[Collected data entries]
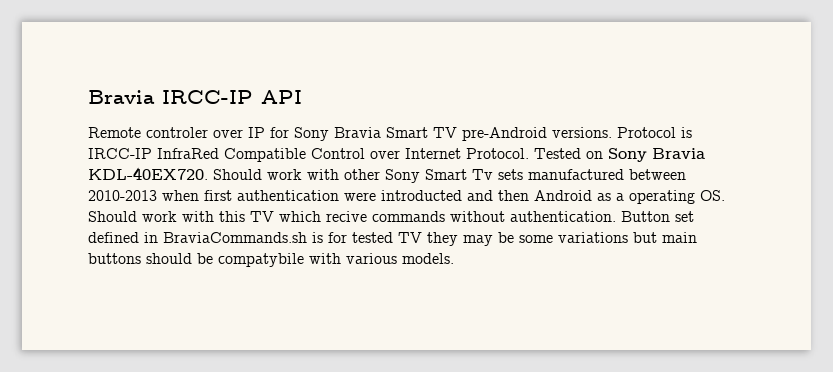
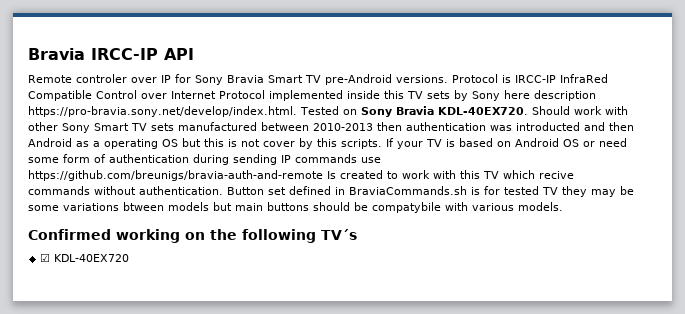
[466,148,529,159] Protocol. -> [219,90,596,101] [28,106,297,117] Protocol implemented inside this TV sets by Sony here description https://pro-bravia.sony.net/develop/index.html.
[472,169,493,180] Tv -> [131,123,147,131] TV
[162,190,376,201] when first authentication were -> [377,122,512,131] then authentication was
[700,190,725,201] [88,211,137,222] OS. Should -> [162,138,627,149] [28,154,381,165] [28,170,398,181] OS but this is not cover by this scripts. If your TV is based on Android OS or need some form of authentication during sending IP commands use https://github.com/breunigs/bravia-auth-and-remote Is created to
(628, 237) none -> [123,202,209,211] btween models
(454, 258) none -> [28,229,357,243] [40,253,130,262] // Confirmed working on the following TV´s // ☑ KDL-40EX720

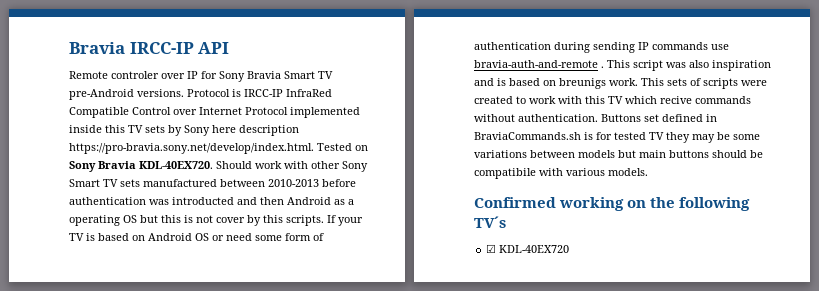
[377,122,402,131] then -> [322,179,356,187] before
[28,170,336,181] https://github.com/breunigs/bravia-auth-and-remote Is -> [474,60,771,71] [474,78,767,89] bravia-auth-and-remote . This script was also inspiration and is based on breunigs work. This sets of scripts were
[227,187,264,195] Button -> [601,114,641,122] Buttons
[123,202,164,211] btween -> [530,150,575,158] between
[372,202,441,213] compatybile -> [474,168,536,179] compatibile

REQUIREMENT: All lines from the one containing "[123,202,164,211] btween ->" through the final line of the records above are to be set down exactly, and no other line is to appear.

ANSWER TO THE EXERCISE:
[123,202,164,211] btween -> [530,150,575,158] between
[372,202,441,213] compatybile -> [474,168,536,179] compatibile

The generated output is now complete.